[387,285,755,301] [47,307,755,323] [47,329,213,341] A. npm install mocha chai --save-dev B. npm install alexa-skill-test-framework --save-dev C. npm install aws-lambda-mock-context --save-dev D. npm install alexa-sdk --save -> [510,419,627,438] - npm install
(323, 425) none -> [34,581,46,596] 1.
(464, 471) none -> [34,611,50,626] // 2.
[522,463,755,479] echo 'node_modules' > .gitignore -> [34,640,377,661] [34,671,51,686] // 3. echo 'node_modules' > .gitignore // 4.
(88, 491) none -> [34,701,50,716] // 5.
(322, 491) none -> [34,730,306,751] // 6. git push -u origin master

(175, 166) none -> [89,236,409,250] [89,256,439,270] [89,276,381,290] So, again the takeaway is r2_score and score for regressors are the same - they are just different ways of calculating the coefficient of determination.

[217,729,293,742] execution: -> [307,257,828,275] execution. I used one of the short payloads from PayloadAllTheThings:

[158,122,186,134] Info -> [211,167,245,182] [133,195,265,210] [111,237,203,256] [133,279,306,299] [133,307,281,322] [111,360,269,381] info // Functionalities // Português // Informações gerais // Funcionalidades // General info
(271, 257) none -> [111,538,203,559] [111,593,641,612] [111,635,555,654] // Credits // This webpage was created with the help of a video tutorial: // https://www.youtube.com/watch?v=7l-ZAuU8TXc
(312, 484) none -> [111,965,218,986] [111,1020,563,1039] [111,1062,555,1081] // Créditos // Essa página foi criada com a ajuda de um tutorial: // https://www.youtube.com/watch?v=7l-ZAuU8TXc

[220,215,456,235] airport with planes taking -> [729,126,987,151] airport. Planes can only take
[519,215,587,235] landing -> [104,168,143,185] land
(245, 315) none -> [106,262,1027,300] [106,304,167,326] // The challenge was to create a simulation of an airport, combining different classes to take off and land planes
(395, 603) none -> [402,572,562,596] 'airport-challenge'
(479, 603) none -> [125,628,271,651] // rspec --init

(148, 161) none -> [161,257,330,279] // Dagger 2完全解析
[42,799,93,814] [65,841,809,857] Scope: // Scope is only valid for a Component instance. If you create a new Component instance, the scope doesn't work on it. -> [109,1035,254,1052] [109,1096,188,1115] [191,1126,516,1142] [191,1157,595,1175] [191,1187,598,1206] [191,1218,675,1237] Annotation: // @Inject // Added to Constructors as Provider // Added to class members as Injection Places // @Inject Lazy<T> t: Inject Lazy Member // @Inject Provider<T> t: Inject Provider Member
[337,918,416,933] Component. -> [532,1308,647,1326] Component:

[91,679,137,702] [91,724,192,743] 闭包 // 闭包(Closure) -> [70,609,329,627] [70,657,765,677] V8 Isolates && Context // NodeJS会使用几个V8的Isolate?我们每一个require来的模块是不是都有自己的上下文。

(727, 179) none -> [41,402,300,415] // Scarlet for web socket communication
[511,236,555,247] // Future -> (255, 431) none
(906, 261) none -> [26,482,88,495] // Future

= = = =

Reproduce exactly, and only, the part of the listing above that begins at the line with "[220,215,456,235] airport with" and goes on through the line with "(148, 161) none".

▶ _EXERCISE OUTPUT_:
[220,215,456,235] airport with planes taking -> [729,126,987,151] airport. Planes can only take
[519,215,587,235] landing -> [104,168,143,185] land
(245, 315) none -> [106,262,1027,300] [106,304,167,326] // The challenge was to create a simulation of an airport, combining different classes to take off and land planes
(395, 603) none -> [402,572,562,596] 'airport-challenge'
(479, 603) none -> [125,628,271,651] // rspec --init

(148, 161) none -> [161,257,330,279] // Dagger 2完全解析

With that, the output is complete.